=== TO DO ===
Within the material below, how many lines carry the word "Thursday"? Answer with a single number.

=== SOURCE INFORMATION ===
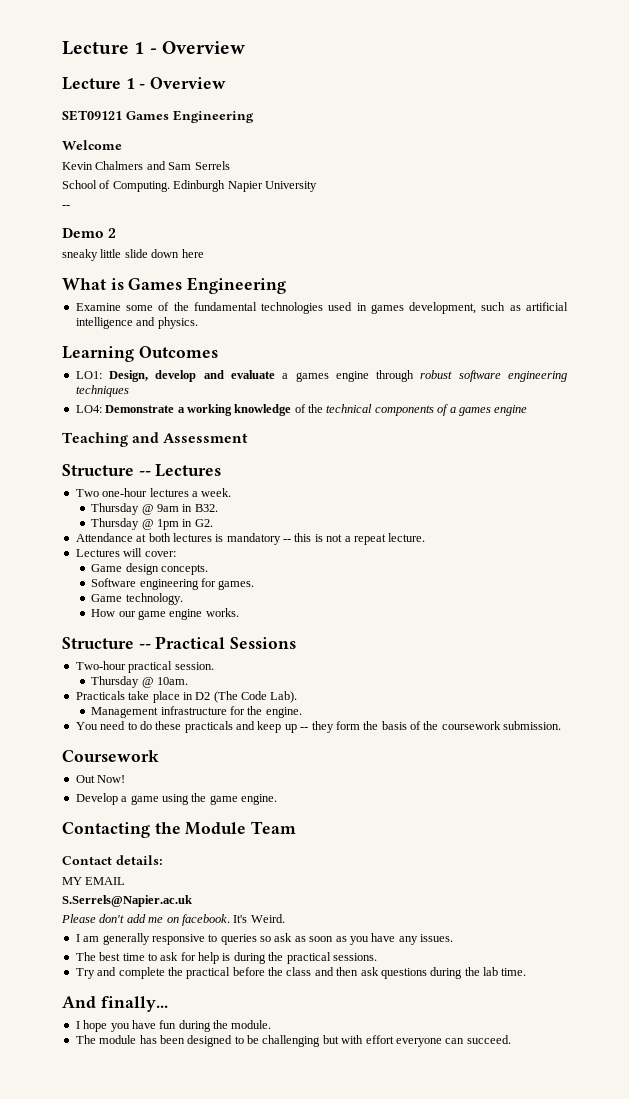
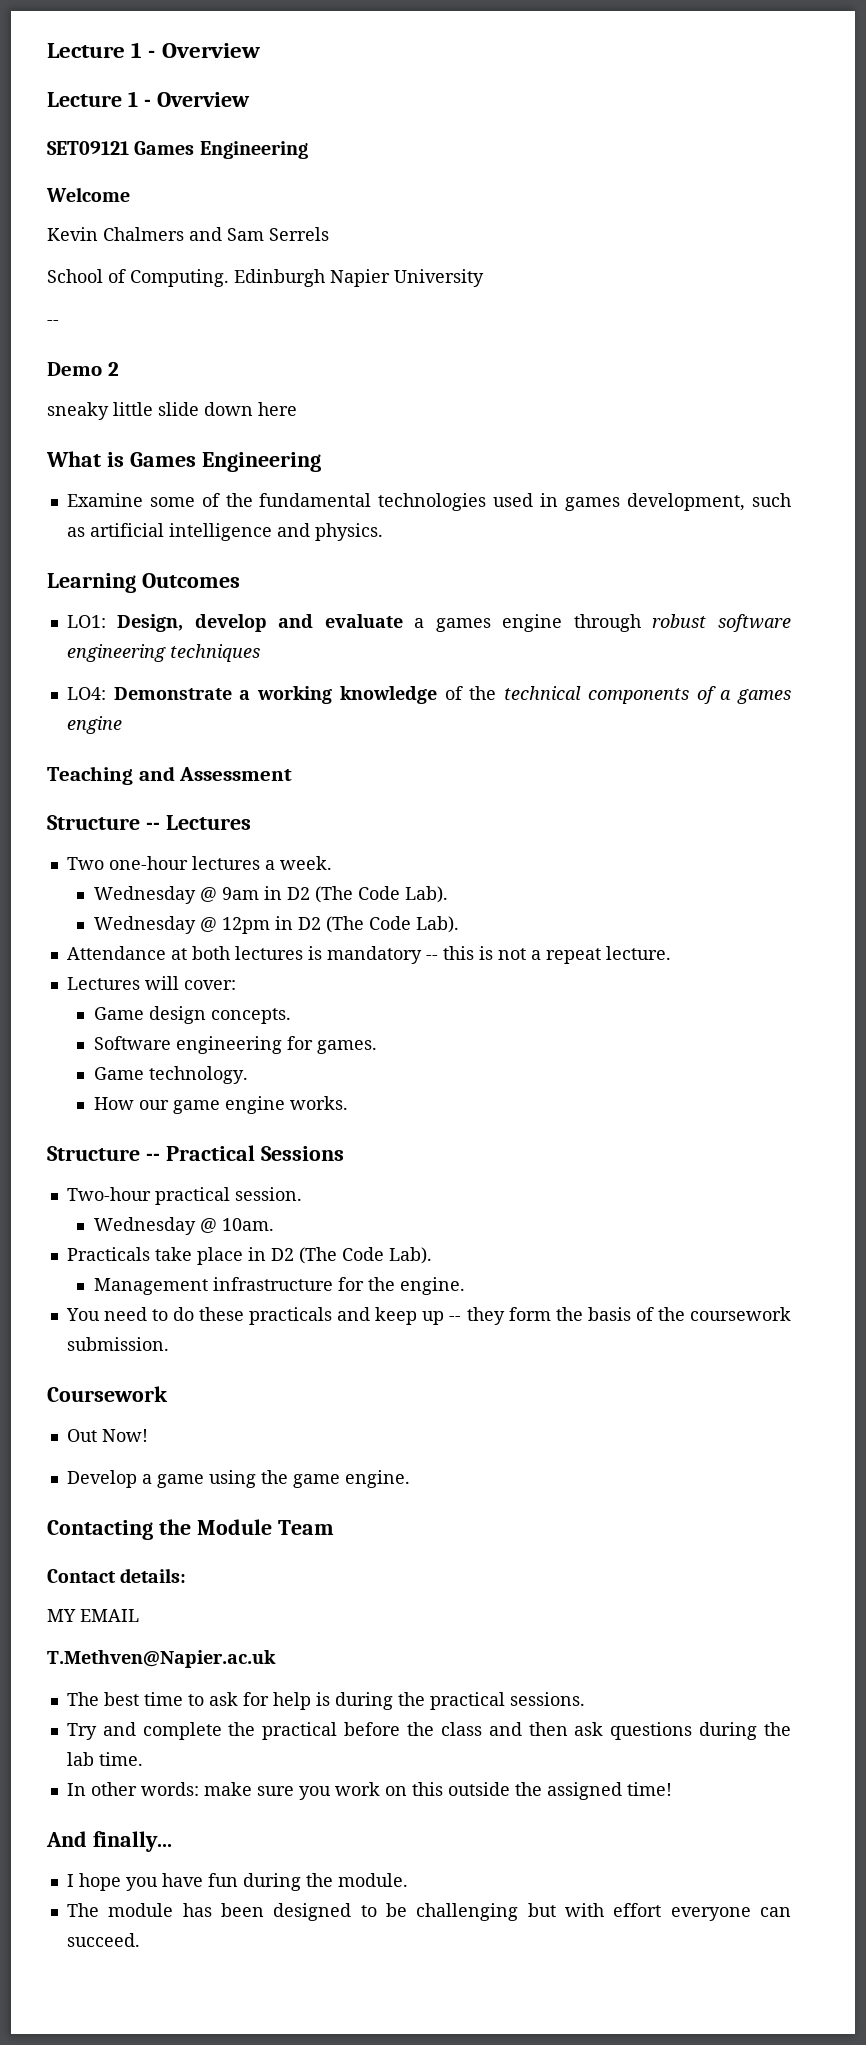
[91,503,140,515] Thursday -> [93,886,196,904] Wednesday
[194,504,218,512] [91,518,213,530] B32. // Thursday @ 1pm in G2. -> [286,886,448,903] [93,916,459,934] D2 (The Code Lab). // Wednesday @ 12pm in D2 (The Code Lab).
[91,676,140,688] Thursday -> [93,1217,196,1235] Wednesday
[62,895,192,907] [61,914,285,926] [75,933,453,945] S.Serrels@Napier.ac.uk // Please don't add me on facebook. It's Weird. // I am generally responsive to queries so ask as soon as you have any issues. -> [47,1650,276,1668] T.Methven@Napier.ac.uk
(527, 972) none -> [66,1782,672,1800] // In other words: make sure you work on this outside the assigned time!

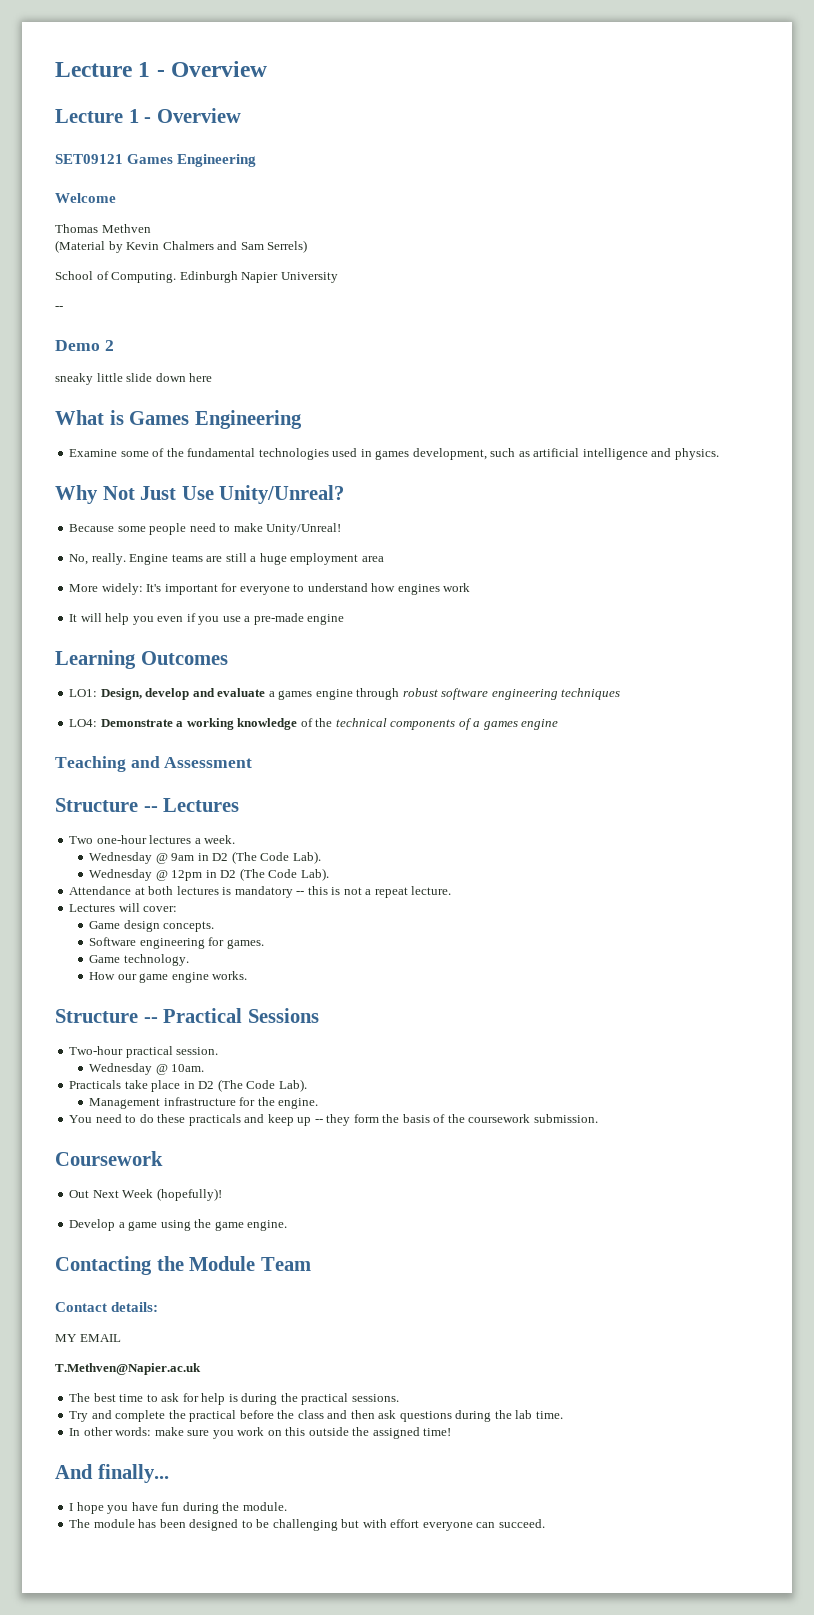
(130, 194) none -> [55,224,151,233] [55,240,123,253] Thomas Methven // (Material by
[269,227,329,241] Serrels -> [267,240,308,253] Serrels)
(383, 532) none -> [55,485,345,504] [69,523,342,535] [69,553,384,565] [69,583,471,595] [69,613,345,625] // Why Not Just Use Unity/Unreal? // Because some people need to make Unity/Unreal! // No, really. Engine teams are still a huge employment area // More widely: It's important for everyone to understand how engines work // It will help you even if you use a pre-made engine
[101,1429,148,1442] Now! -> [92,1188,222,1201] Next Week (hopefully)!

=== SOLUTION TO THE PROBLEM ===
3